● AIM OF THE EXERCISE
Omit every picture and write out the rest of the records exactly.

[Front-end code edit data]
+ + + + +

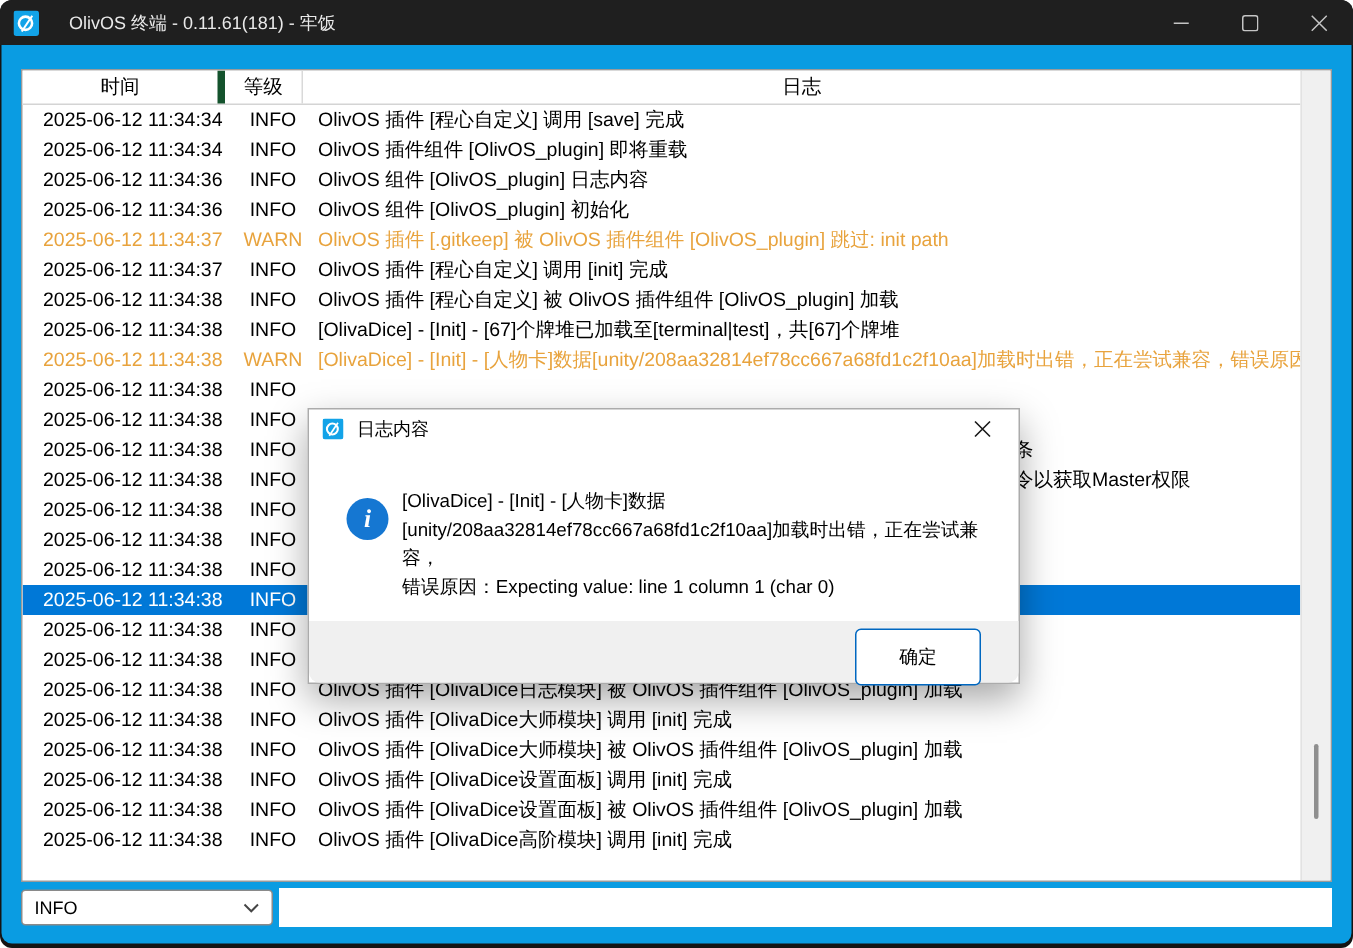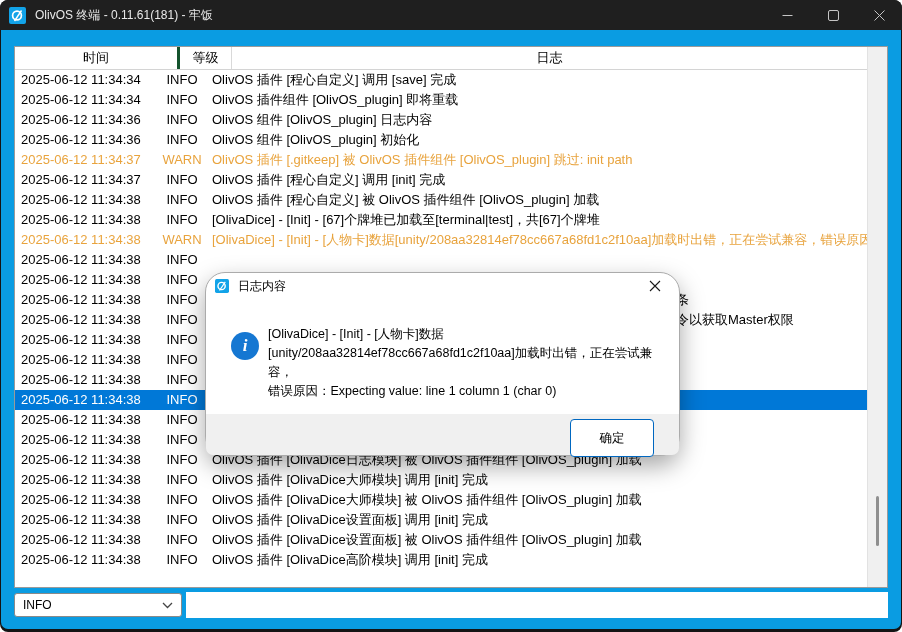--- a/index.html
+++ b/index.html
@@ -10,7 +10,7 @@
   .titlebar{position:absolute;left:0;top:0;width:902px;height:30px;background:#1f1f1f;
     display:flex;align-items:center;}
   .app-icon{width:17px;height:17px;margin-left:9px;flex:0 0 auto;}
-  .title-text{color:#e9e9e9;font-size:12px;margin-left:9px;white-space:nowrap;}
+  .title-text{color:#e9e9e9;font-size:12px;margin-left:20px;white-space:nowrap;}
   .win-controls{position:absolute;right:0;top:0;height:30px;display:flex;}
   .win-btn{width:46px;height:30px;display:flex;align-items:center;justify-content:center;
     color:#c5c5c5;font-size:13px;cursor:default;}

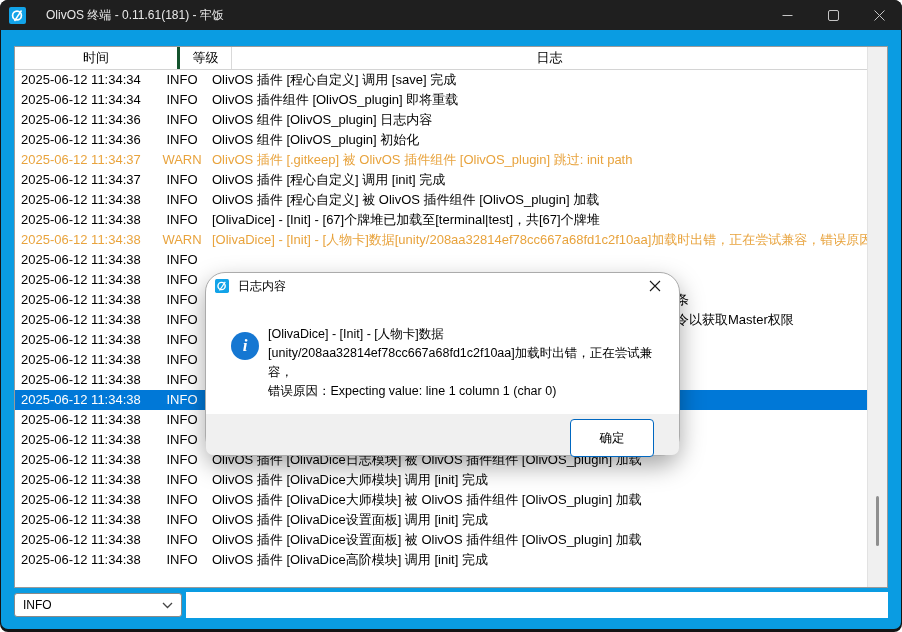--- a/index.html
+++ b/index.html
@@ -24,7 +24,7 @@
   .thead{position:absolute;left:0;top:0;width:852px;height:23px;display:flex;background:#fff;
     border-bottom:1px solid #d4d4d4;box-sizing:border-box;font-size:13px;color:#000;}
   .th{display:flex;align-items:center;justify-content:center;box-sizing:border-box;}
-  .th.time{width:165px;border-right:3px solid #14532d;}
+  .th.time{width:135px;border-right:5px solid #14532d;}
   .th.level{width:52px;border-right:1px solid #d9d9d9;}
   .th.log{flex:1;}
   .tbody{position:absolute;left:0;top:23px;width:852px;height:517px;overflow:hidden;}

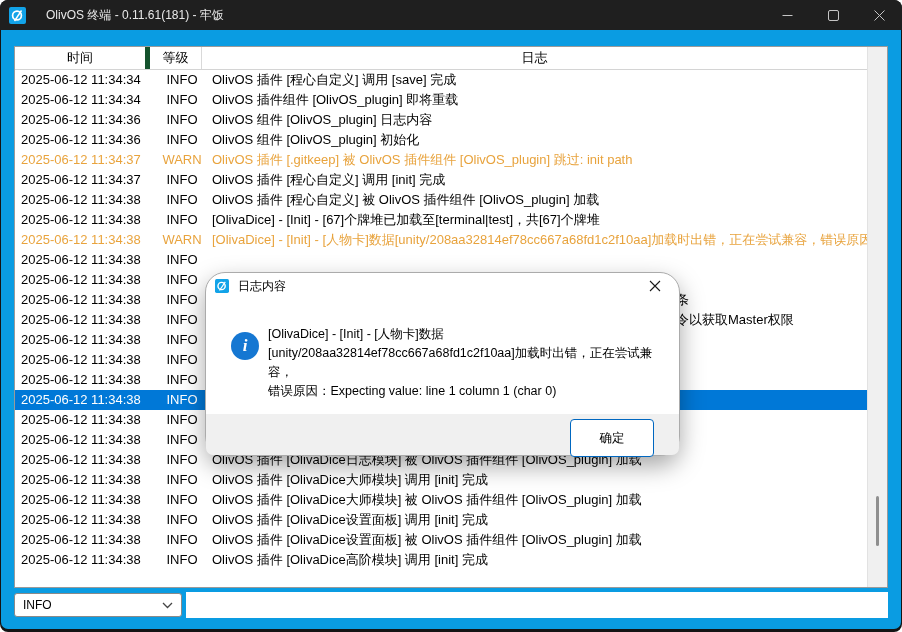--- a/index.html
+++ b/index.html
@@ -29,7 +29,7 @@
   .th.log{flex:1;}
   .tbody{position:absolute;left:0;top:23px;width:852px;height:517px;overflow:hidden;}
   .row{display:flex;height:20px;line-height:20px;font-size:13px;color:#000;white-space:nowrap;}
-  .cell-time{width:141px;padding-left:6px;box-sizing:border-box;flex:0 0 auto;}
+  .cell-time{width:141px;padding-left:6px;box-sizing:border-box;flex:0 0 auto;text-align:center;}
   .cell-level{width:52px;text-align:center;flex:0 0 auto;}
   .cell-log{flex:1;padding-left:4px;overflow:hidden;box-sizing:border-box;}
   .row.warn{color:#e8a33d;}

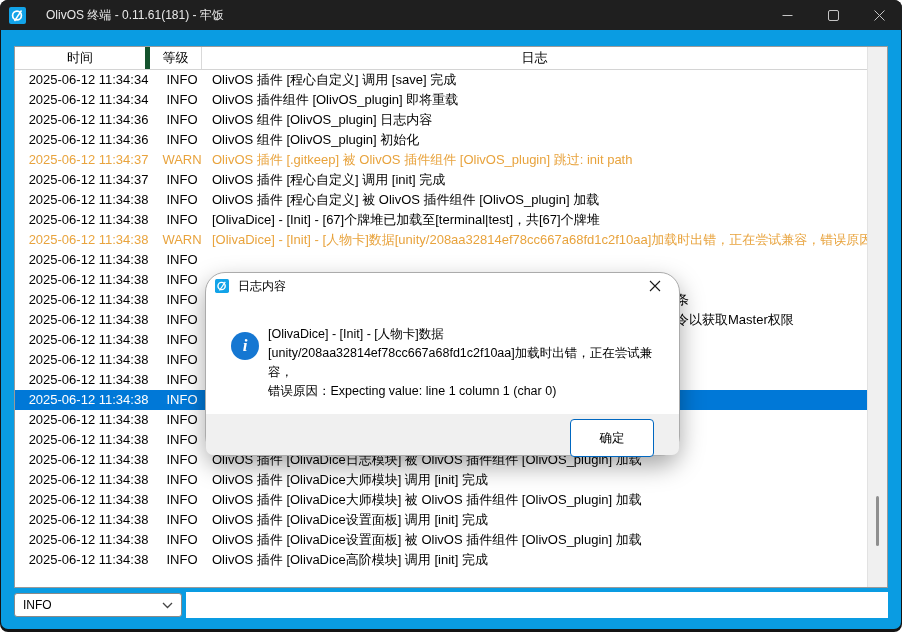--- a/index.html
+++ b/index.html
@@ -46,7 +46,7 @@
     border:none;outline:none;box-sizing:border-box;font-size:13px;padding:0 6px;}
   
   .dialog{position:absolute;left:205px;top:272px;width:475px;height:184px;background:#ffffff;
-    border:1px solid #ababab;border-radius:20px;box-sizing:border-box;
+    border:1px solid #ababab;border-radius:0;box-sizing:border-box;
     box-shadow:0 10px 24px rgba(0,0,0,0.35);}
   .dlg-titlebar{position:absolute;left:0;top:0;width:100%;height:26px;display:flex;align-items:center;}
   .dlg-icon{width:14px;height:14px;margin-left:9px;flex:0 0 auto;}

+ + + + +

● WRITTEN SOLUTION
--- a/index.html
+++ b/index.html
@@ -10,7 +10,7 @@
   .titlebar{position:absolute;left:0;top:0;width:902px;height:30px;background:#1f1f1f;
     display:flex;align-items:center;}
   .app-icon{width:17px;height:17px;margin-left:9px;flex:0 0 auto;}
-  .title-text{color:#e9e9e9;font-size:12px;margin-left:9px;white-space:nowrap;}
+  .title-text{color:#e9e9e9;font-size:12px;margin-left:20px;white-space:nowrap;}
   .win-controls{position:absolute;right:0;top:0;height:30px;display:flex;}
   .win-btn{width:46px;height:30px;display:flex;align-items:center;justify-content:center;
     color:#c5c5c5;font-size:13px;cursor:default;}

--- a/index.html
+++ b/index.html
@@ -24,7 +24,7 @@
   .thead{position:absolute;left:0;top:0;width:852px;height:23px;display:flex;background:#fff;
     border-bottom:1px solid #d4d4d4;box-sizing:border-box;font-size:13px;color:#000;}
   .th{display:flex;align-items:center;justify-content:center;box-sizing:border-box;}
-  .th.time{width:165px;border-right:3px solid #14532d;}
+  .th.time{width:135px;border-right:5px solid #14532d;}
   .th.level{width:52px;border-right:1px solid #d9d9d9;}
   .th.log{flex:1;}
   .tbody{position:absolute;left:0;top:23px;width:852px;height:517px;overflow:hidden;}

--- a/index.html
+++ b/index.html
@@ -29,7 +29,7 @@
   .th.log{flex:1;}
   .tbody{position:absolute;left:0;top:23px;width:852px;height:517px;overflow:hidden;}
   .row{display:flex;height:20px;line-height:20px;font-size:13px;color:#000;white-space:nowrap;}
-  .cell-time{width:141px;padding-left:6px;box-sizing:border-box;flex:0 0 auto;}
+  .cell-time{width:141px;padding-left:6px;box-sizing:border-box;flex:0 0 auto;text-align:center;}
   .cell-level{width:52px;text-align:center;flex:0 0 auto;}
   .cell-log{flex:1;padding-left:4px;overflow:hidden;box-sizing:border-box;}
   .row.warn{color:#e8a33d;}

--- a/index.html
+++ b/index.html
@@ -46,7 +46,7 @@
     border:none;outline:none;box-sizing:border-box;font-size:13px;padding:0 6px;}
   
   .dialog{position:absolute;left:205px;top:272px;width:475px;height:184px;background:#ffffff;
-    border:1px solid #ababab;border-radius:20px;box-sizing:border-box;
+    border:1px solid #ababab;border-radius:0;box-sizing:border-box;
     box-shadow:0 10px 24px rgba(0,0,0,0.35);}
   .dlg-titlebar{position:absolute;left:0;top:0;width:100%;height:26px;display:flex;align-items:center;}
   .dlg-icon{width:14px;height:14px;margin-left:9px;flex:0 0 auto;}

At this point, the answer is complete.